Sheela Foam Limited
- Company type: Public
- Traded as: BSE: 540203, NSE: SHEELAFOAM
- Industry: Manufacturing
- Founded: 1971
- Founder: Sheela Gautam
- Headquarters: Noida, Uttar Pradesh, India
- Products: Mattresses, Foam products, Home comfort solutions
- Brands: Sleepwell, Kurl-On, Furlenco
- Subsidiaries: Joyce Foam Pty Ltd, Interplasp S.L.U., STAQO Technologies
- Website: https://www.sheelafoam.com

= Sheela Foam Limited =

Indian manufacturer and supplier of polyurethane foam mattresses

Sheela Foam Limited (SFL) is an Indian multinational company that manufactures and supplies polyurethane foam mattresses and related comfort products. Sheela Foam operates across India, Australia, and Europe, with 22 manufacturing facilities in these regions.
== History ==
Sheela Foam was established by Indian politician and entrepreneur Sheela Gautam in 1971 in Sahibabad, Uttar Pradesh, focusing initially on polyurethane foam production. In 1994, the company launched its flagship brand, Sleepwell, which became a major mattress brand in India. In 1995, Sheela Foam introduced specialized foam products for the automotive and healthcare industries.

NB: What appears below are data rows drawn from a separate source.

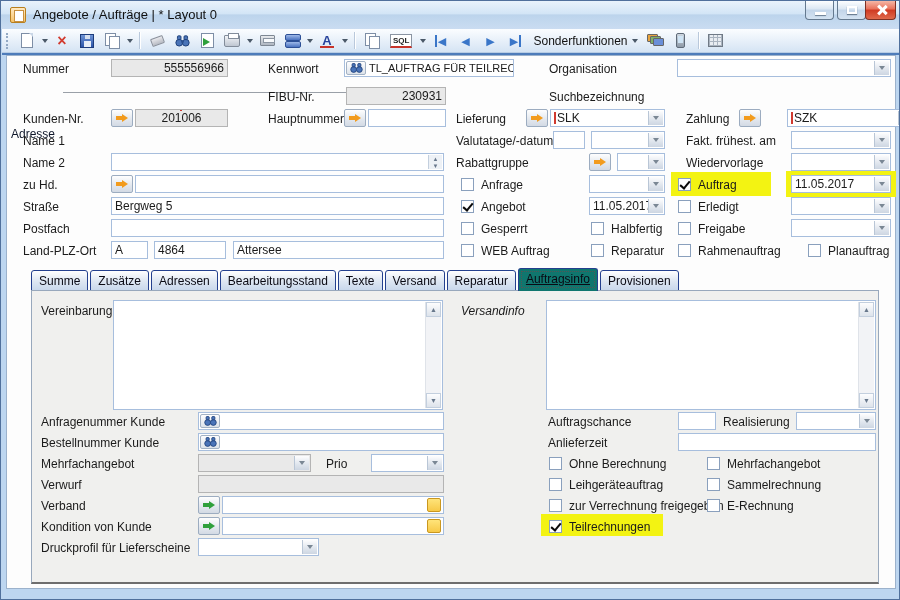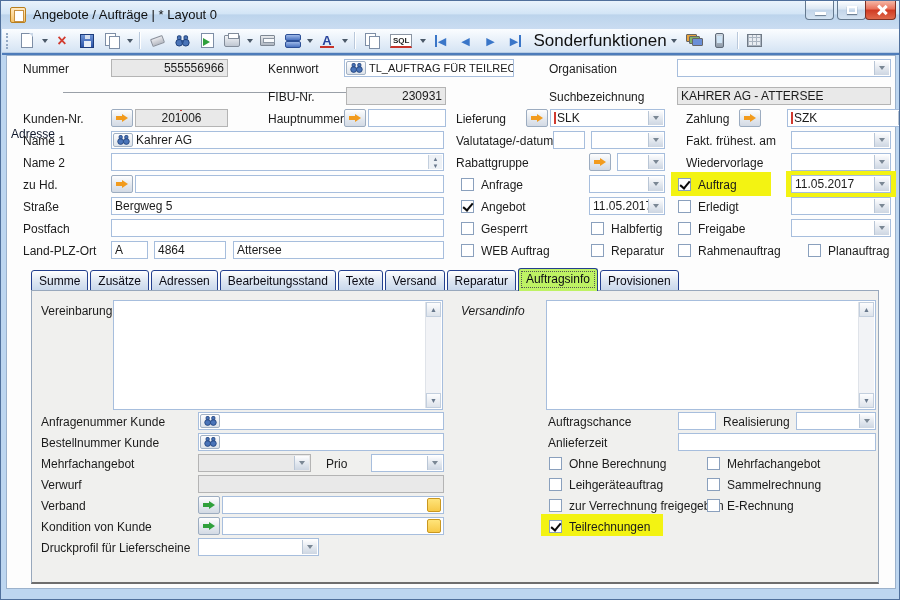"Sonderfunktionen" .tb-label { font-size: 17px -> 12px }
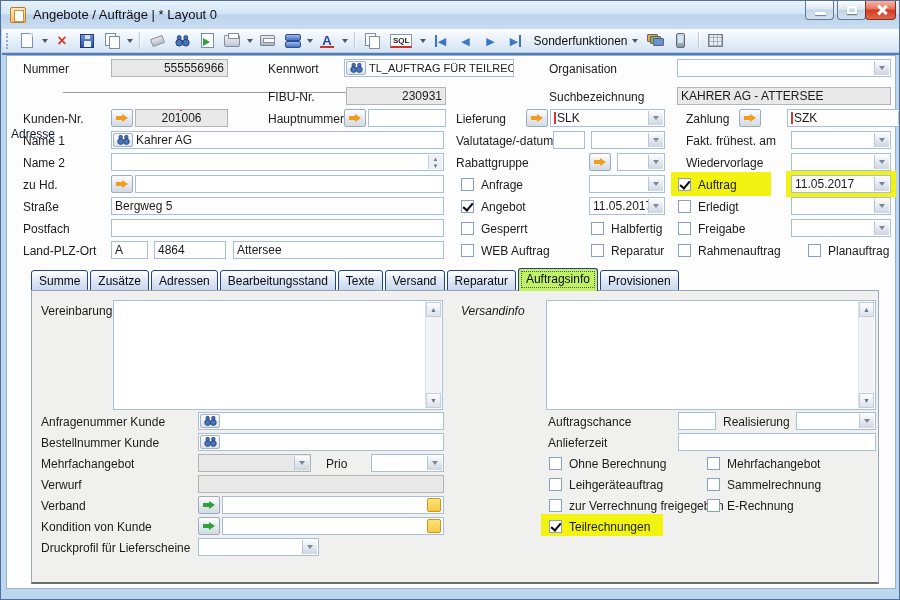"KAHRER AG - ATTERSEE" span.fld { html: <span> <span>KAHRER AG - ATTERSEE</span> </span> -> none }
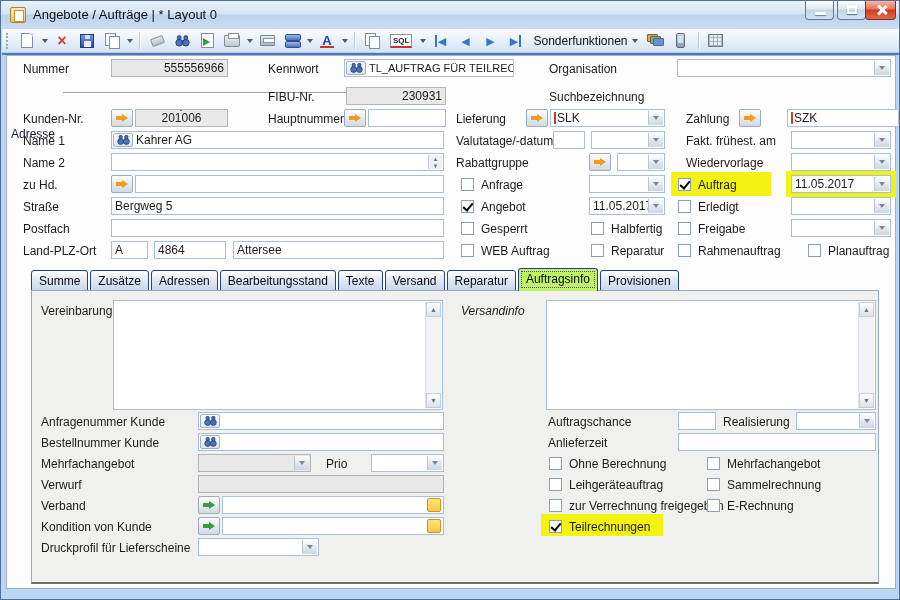"Kahrer AG" span.fld { html: <span> <span> <svg> <circle></circle> <circle></circle> <rect></rect> <rect></rect> </svg> </span> <span>Kahrer AG</span> </span> -> none }
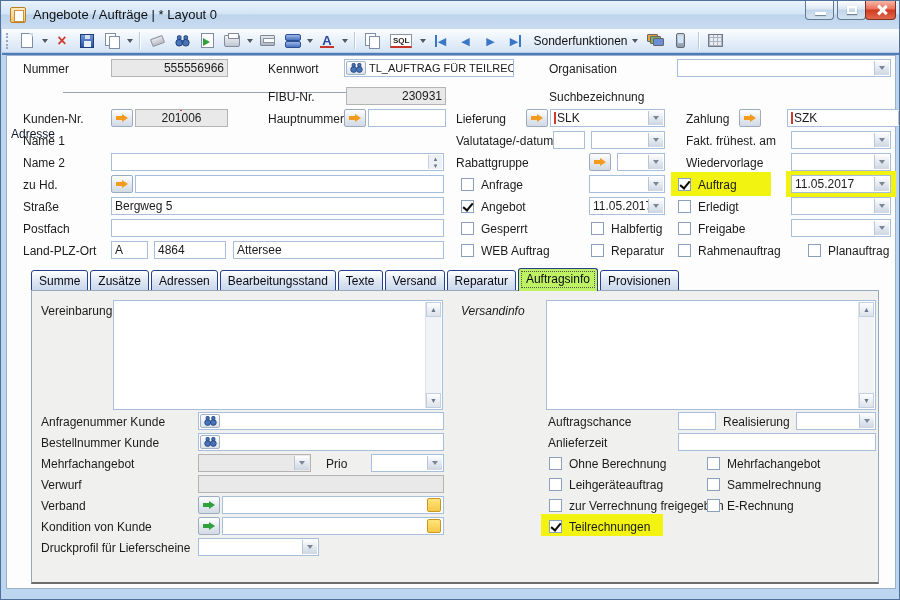"Auftragsinfo" .tab.active { background: #bef264 -> #0f766e; text-decoration: none -> underline }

Between 1998 and 1999, the company introduced rubberized coir products Starlite and collaborated with Serta (USA), and Dunlopillo (UK), for mattress production. From 2001 to 2003, Sheela Foam established a polyurethane foam-producing plant in Greater Noida and expanded operations to Rajpura, Punjab, and Sikkim. In 2005, Sheela Foam made its first global acquisition by purchasing Joyce Foam, an Australian polyurethane foam manufacturer. Between 2008 and 2010, Sheela Foam received multiple CIO 100 Awards for IT excellence.

In 2016, the company was listed on the Bombay Stock Exchange (BSE) and National Stock Exchange (NSE). In 2017, the company received the PU Tech Innovation Award for its vertical variable pressure foaming technology. In 2018, Sheela Foam`s corporate office in Noida received Platinum LEED Certification for sustainability. The same year, Sheela Foam was named Business Standard Star SME of the Year.

In 2019, Sheela Foam entered the European market by acquiring Interplasp S.L.U., a Spanish polyether foam manufacturer. In 2021, the company received the India Manufacturing Excellence Award for its PU foam manufacturing. In 2023, Sheela Foam acquired Kurl-On, an Indian rubberized coir mattress manufacturer, and invested in Furlenco, an online furniture rental company.

Sheela Foam is a member of the Indian Sleep Products Federation (ISPF) and the Indian Polyurethane Association (IPUA).

== Operations ==
The company’s brands and subsidiaries include Sleepwell, the Indian mattress and home comfort brand; Kurl-On, which specializes in rubberized coir mattresses; and Furlenco, an online furniture and home decor provider. Globally, Sheela Foam owns Joyce Foam Pty Ltd in Australia, a polyurethane foam manufacturer, and Interplasp S.L.U., a Spanish polyether foam producer.

Sheela Foam invests in digital transformation through its subsidiary, STAQO Technologies. This subsidiary develops enterprise technologies, automation, and digital workflow optimization for manufacturing and retail operations. The company carries out corporate social responsibility (CSR) initiatives under the Sleepwell Foundation. In June 2020, Sleepwell partnered with the Indian government to donate 10,000 bedding units—including mattresses, pillows, and beds—for COVID-19 relief efforts.
== Research and development ==
Sheela Foam developed Variable Pressure Foaming (VPF) technology, a manufacturing process that eliminates harmful emissions. The company also collaborated with RMIT University, Australia, to create Pro Nexa Technology, which improves pressure relief and body support compared to conventional memory foam.

The company introduced the Sleepwell Tarang Mattress, designed as an affordable alternative to traditional cotton mattresses, and the Sleepwell Pro FitRest Mattress, which is recommended by the Indian Association of Physiotherapists for muscle recovery. The Sleepwell Pro Spinetech Mattress, developed in collaboration with the Indian Academy of Orthopaedic Surgeons, is designed to supports spinal health.